- Exercise directions
This task calls for copying each line below that contains "Home".
:: Source material ::
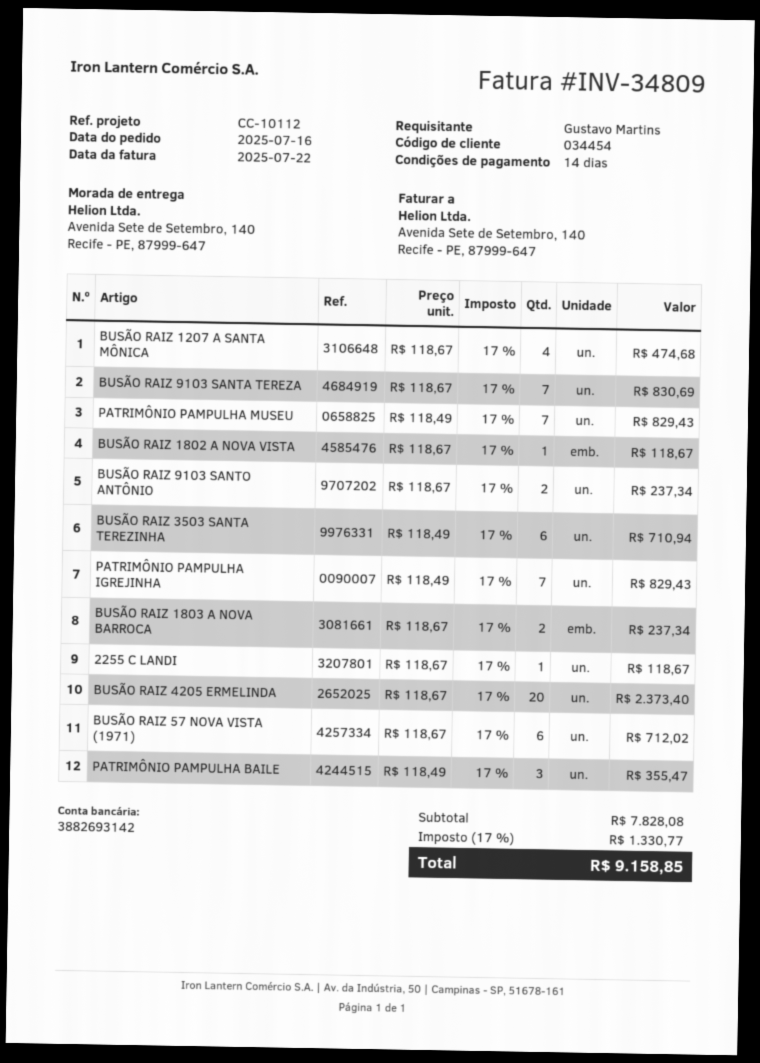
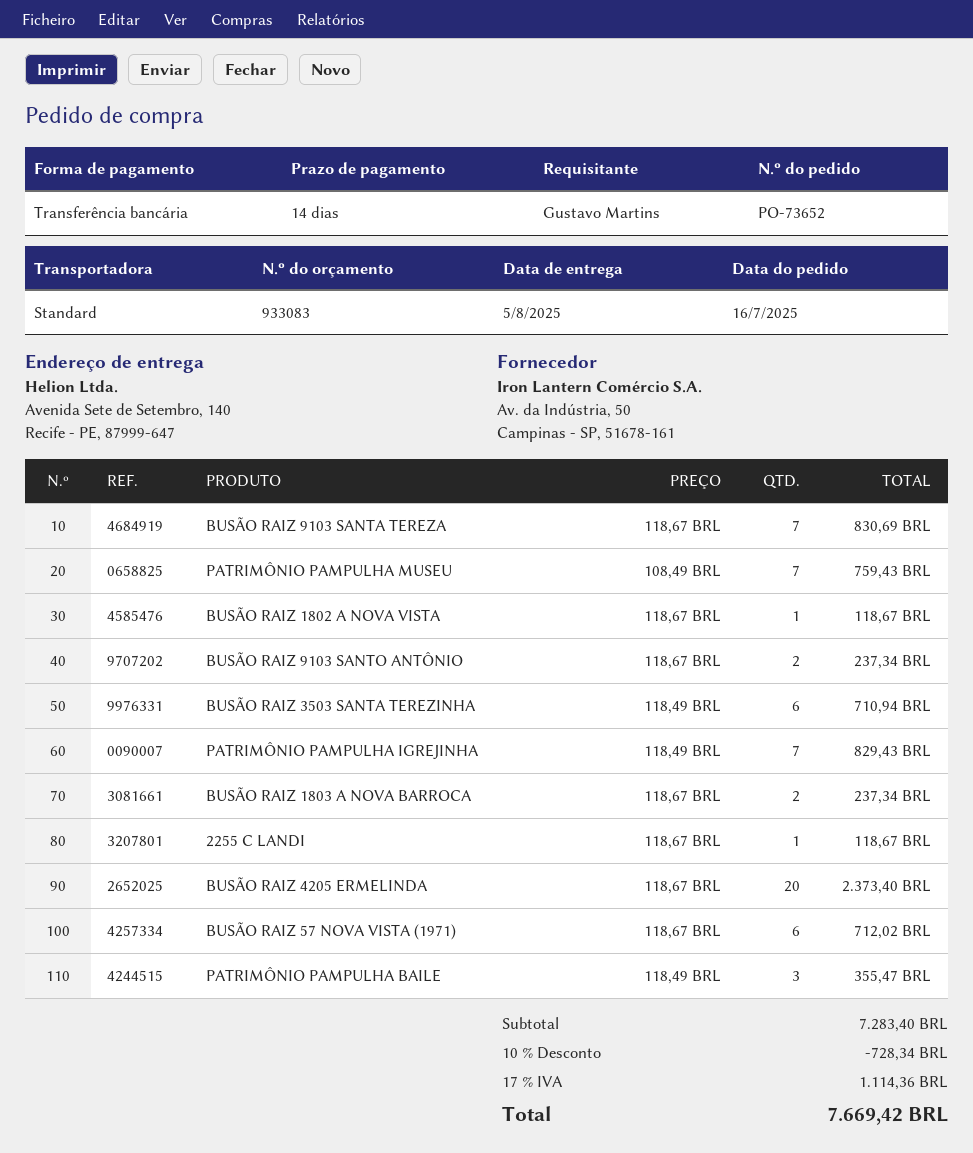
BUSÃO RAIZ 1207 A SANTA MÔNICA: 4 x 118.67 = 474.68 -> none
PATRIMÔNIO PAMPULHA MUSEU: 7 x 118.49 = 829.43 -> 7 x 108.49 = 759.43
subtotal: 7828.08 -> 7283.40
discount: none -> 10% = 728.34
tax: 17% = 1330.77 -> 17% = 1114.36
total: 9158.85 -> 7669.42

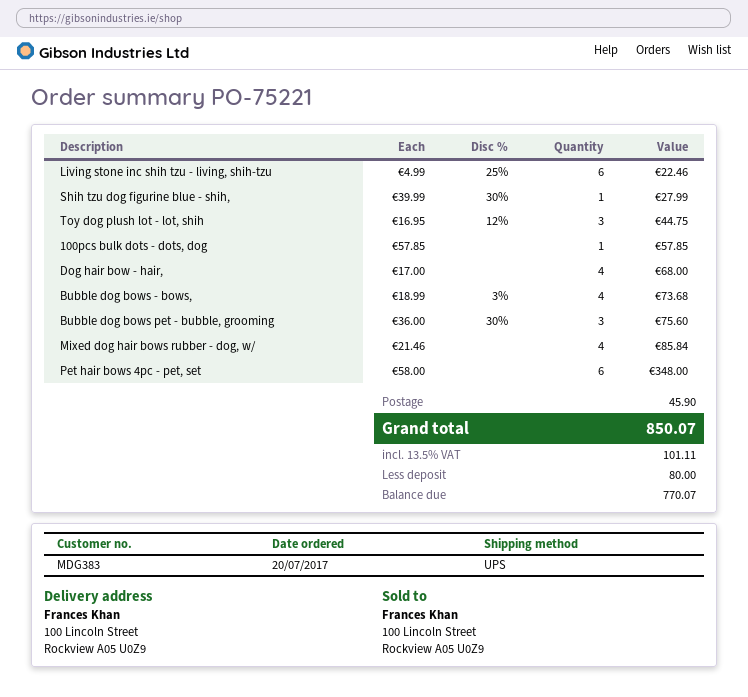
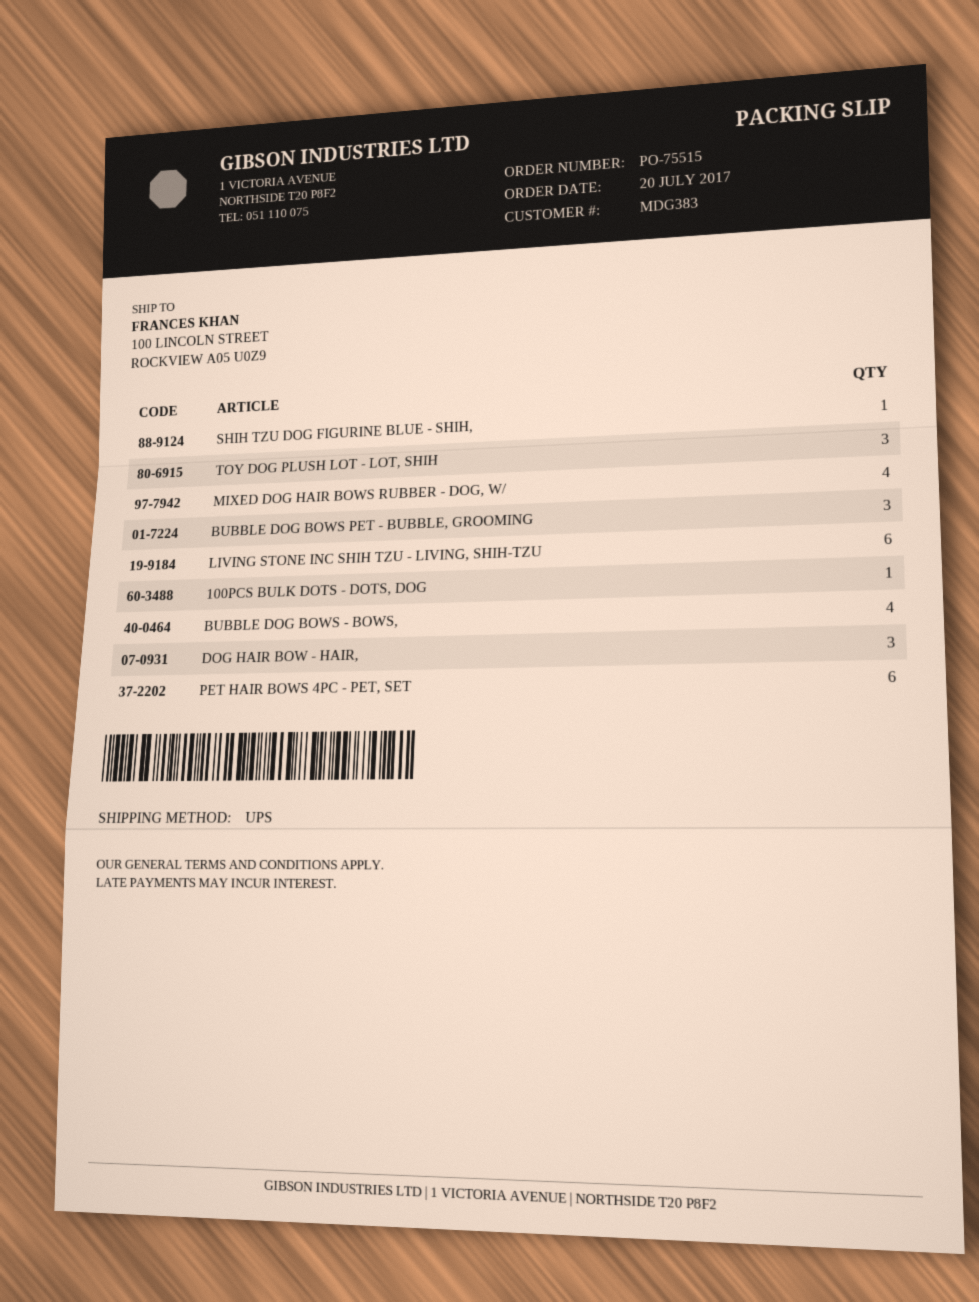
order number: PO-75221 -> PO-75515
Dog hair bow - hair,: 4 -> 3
:::
:: Source material ::
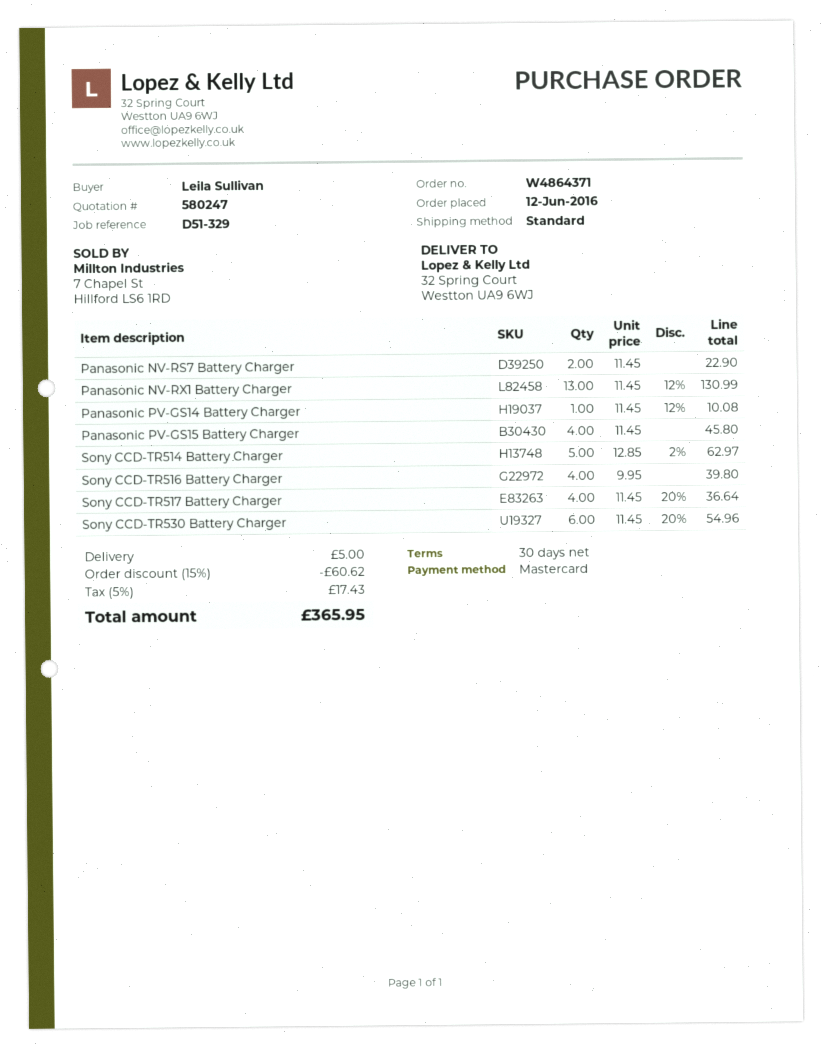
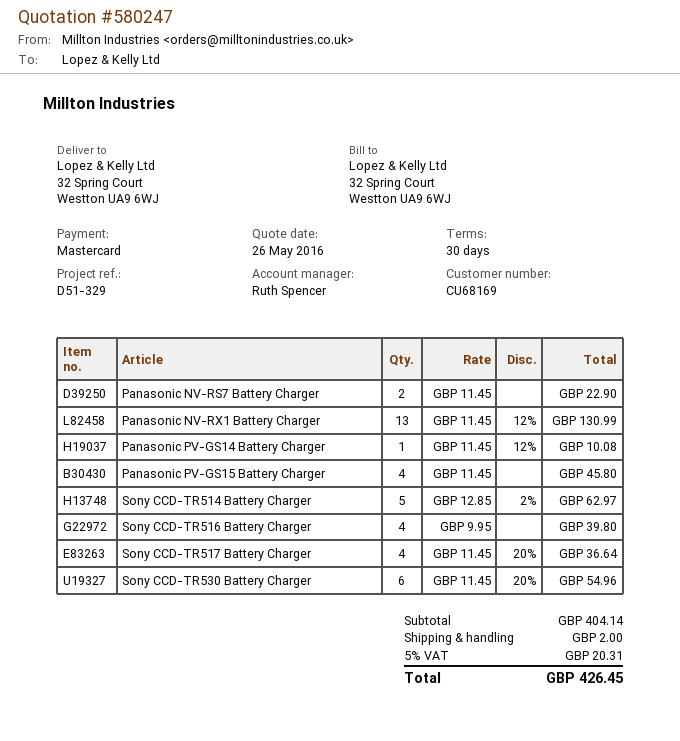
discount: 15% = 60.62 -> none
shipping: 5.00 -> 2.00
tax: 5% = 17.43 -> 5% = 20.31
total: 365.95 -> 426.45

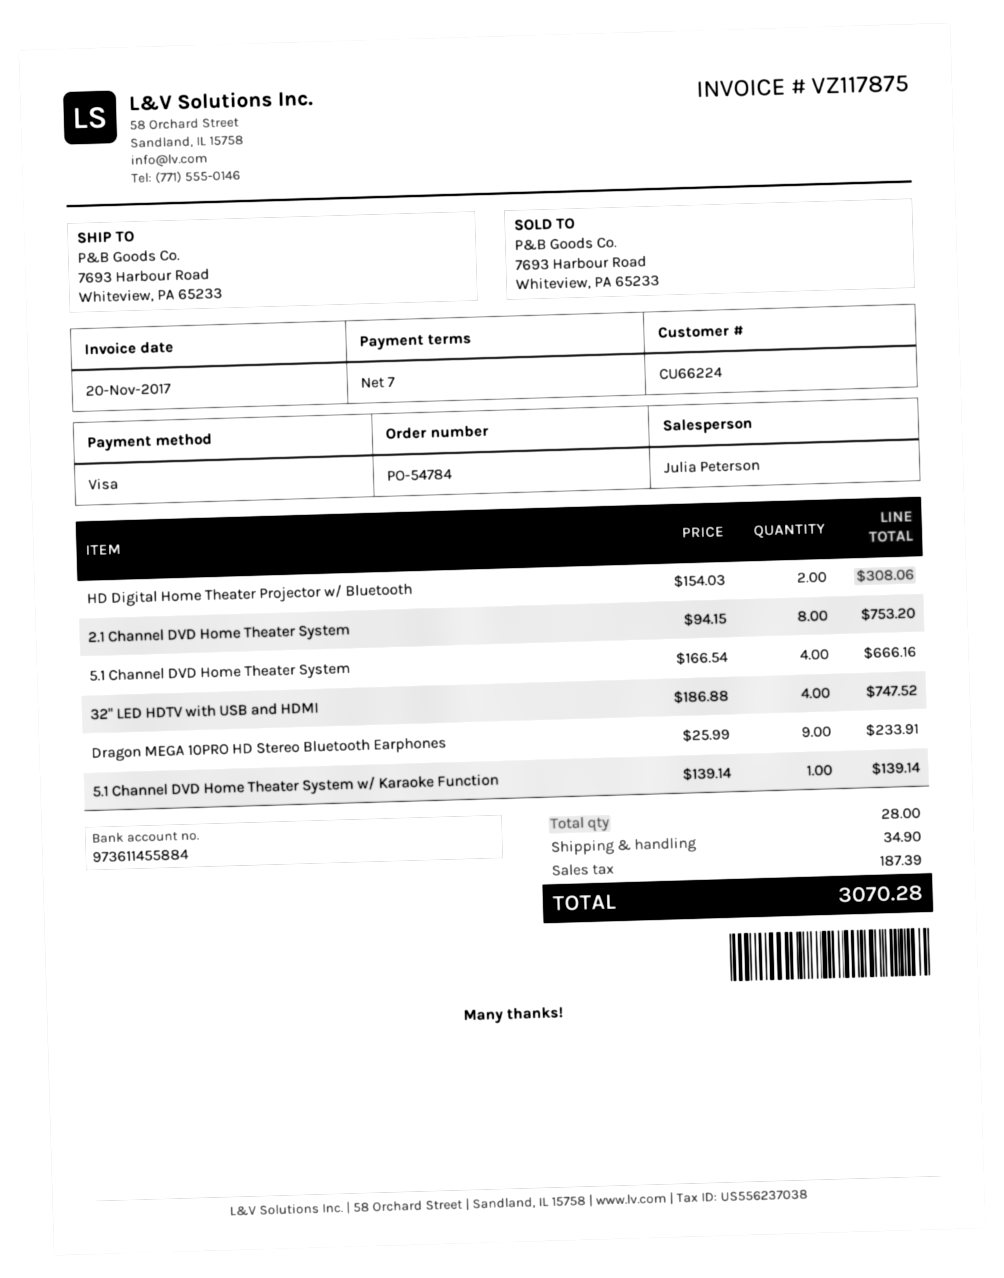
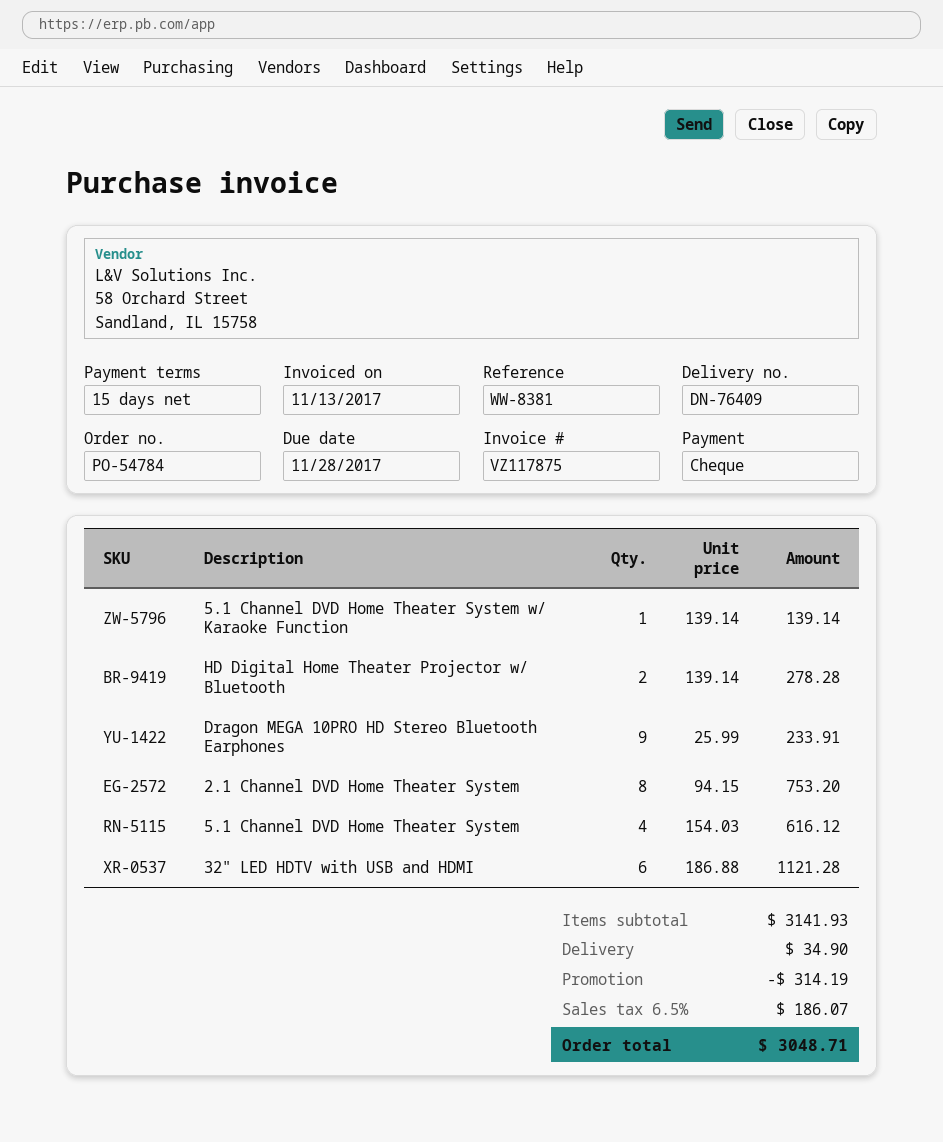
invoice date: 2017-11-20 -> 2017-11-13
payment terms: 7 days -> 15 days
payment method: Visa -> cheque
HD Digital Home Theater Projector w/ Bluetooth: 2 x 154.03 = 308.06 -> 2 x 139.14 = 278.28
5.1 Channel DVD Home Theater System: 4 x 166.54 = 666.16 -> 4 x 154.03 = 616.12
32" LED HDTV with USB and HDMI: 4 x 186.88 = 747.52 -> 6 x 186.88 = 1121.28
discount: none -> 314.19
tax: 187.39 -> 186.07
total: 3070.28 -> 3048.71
:::
- Task answer
HD Digital Home Theater Projector w/ Bluetooth: 2 x 154.03 = 308.06 -> 2 x 139.14 = 278.28
5.1 Channel DVD Home Theater System: 4 x 166.54 = 666.16 -> 4 x 154.03 = 616.12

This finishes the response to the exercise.